### Content revision data:
★ ★ ★ ★
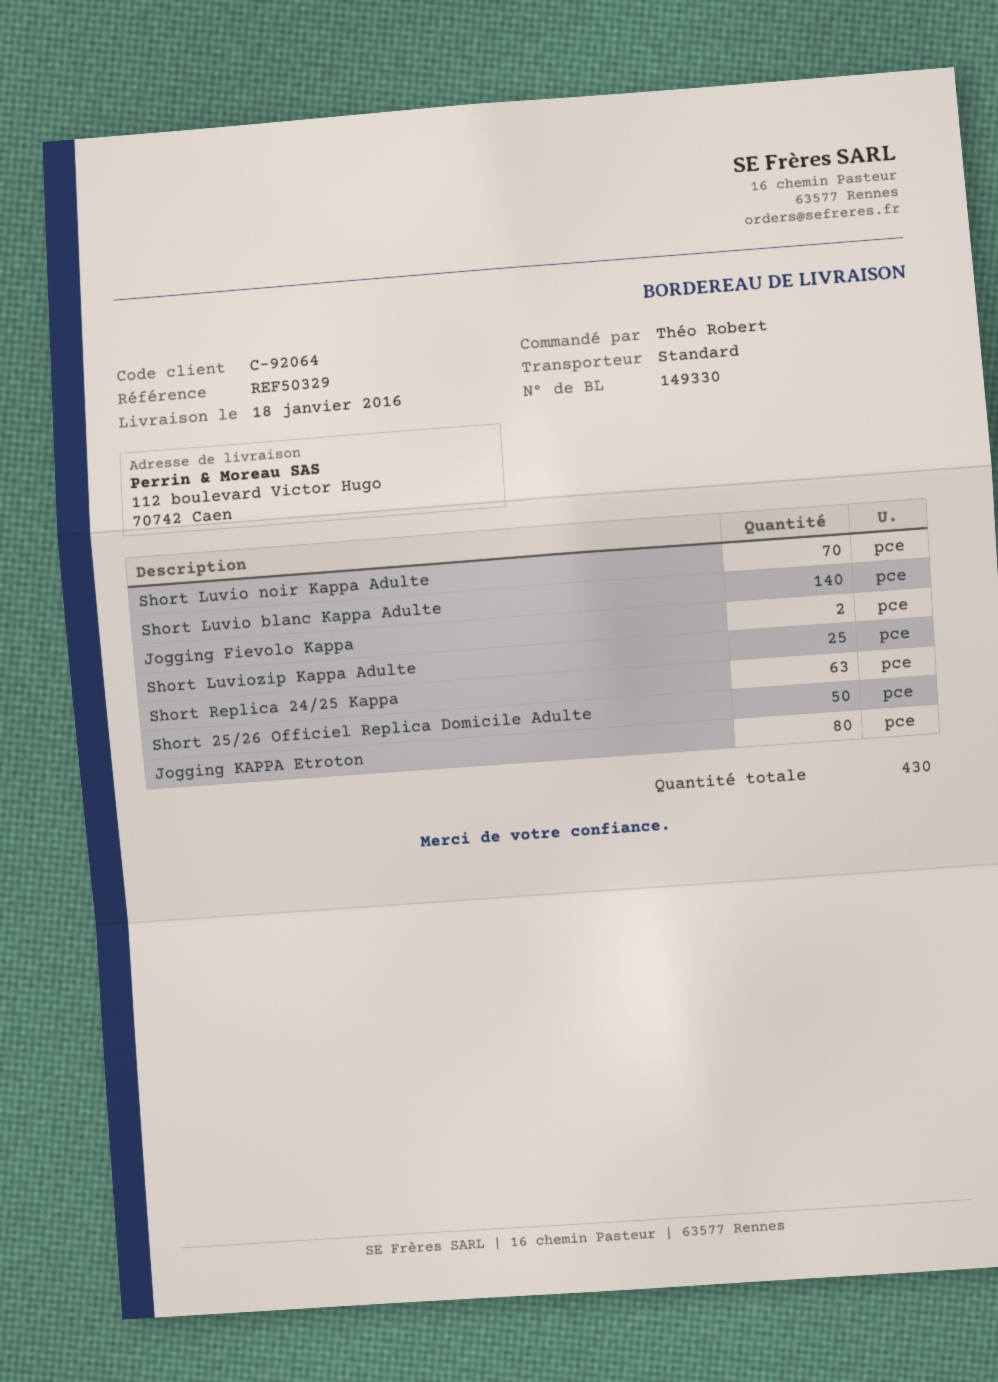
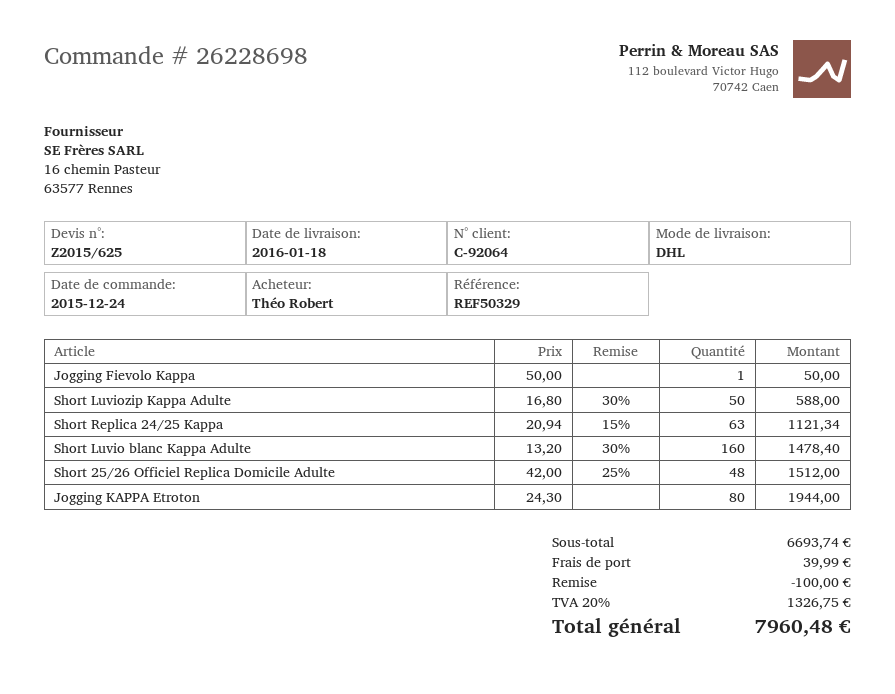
shipping method: standard -> DHL
Short Luvio noir Kappa Adulte: 70 -> none
Short Luvio blanc Kappa Adulte: 140 -> 160
Jogging Fievolo Kappa: 2 -> 1
Short Luviozip Kappa Adulte: 25 -> 50
Short 25/26 Officiel Replica Domicile Adulte: 50 -> 48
★ ★ ★ ★
### About this task:
Your reply should repeat the entries above exactly, leaving the pictures out.

### Result of this task:
shipping method: standard -> DHL
Short Luvio noir Kappa Adulte: 70 -> none
Short Luvio blanc Kappa Adulte: 140 -> 160
Jogging Fievolo Kappa: 2 -> 1
Short Luviozip Kappa Adulte: 25 -> 50
Short 25/26 Officiel Replica Domicile Adulte: 50 -> 48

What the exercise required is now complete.